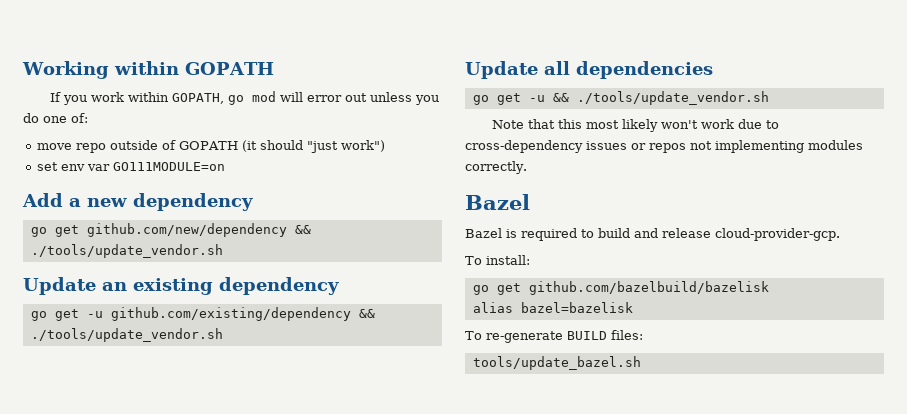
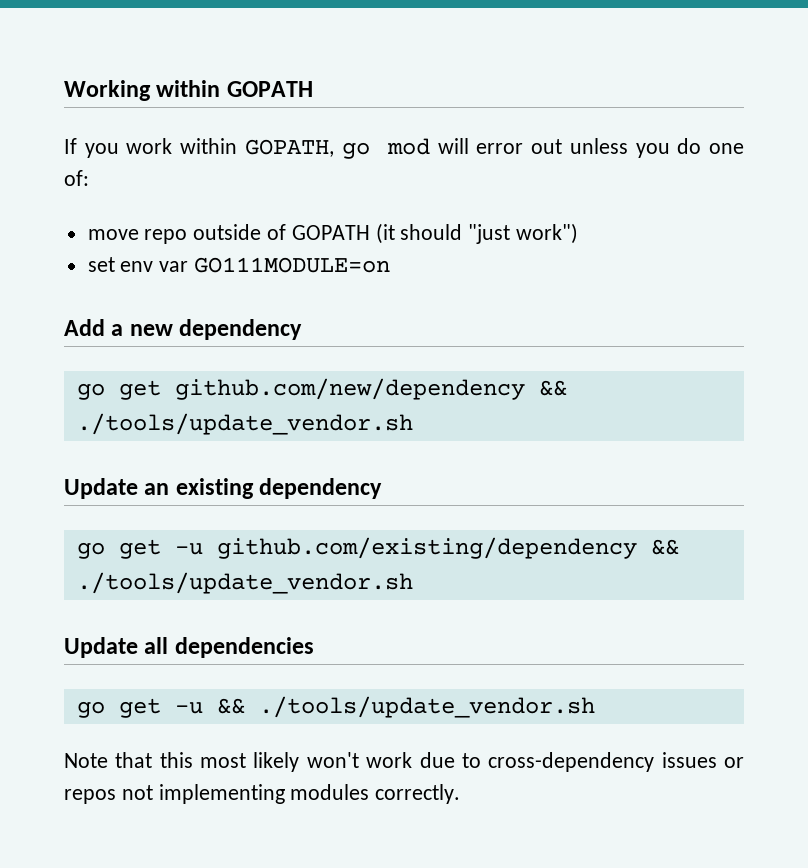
  Note that this most likely won't work due to cross-dependency issues or repos not implementing modules correctly.
- Bazel
- Bazel is required to build and release cloud-provider-gcp.
- To install:
- go get github.com/bazelbuild/bazelisk
- alias bazel=bazelisk
- To re-generate BUILD files:
- tools/update_bazel.sh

Task prompt - Select, from the listing, all lines that include the word "bazelisk".

Result -
- go get github.com/bazelbuild/bazelisk
- alias bazel=bazelisk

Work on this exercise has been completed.